AVAILABLE DATA: Begin

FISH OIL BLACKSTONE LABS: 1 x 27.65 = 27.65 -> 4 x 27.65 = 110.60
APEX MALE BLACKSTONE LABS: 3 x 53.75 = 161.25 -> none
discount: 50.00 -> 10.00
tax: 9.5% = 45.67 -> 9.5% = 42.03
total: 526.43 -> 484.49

AVAILABLE DATA: End

- WHAT YOU NEED TO DO
Line by line, reproduce the data above exactly.

- YOUR SOLUTION
FISH OIL BLACKSTONE LABS: 1 x 27.65 = 27.65 -> 4 x 27.65 = 110.60
APEX MALE BLACKSTONE LABS: 3 x 53.75 = 161.25 -> none
discount: 50.00 -> 10.00
tax: 9.5% = 45.67 -> 9.5% = 42.03
total: 526.43 -> 484.49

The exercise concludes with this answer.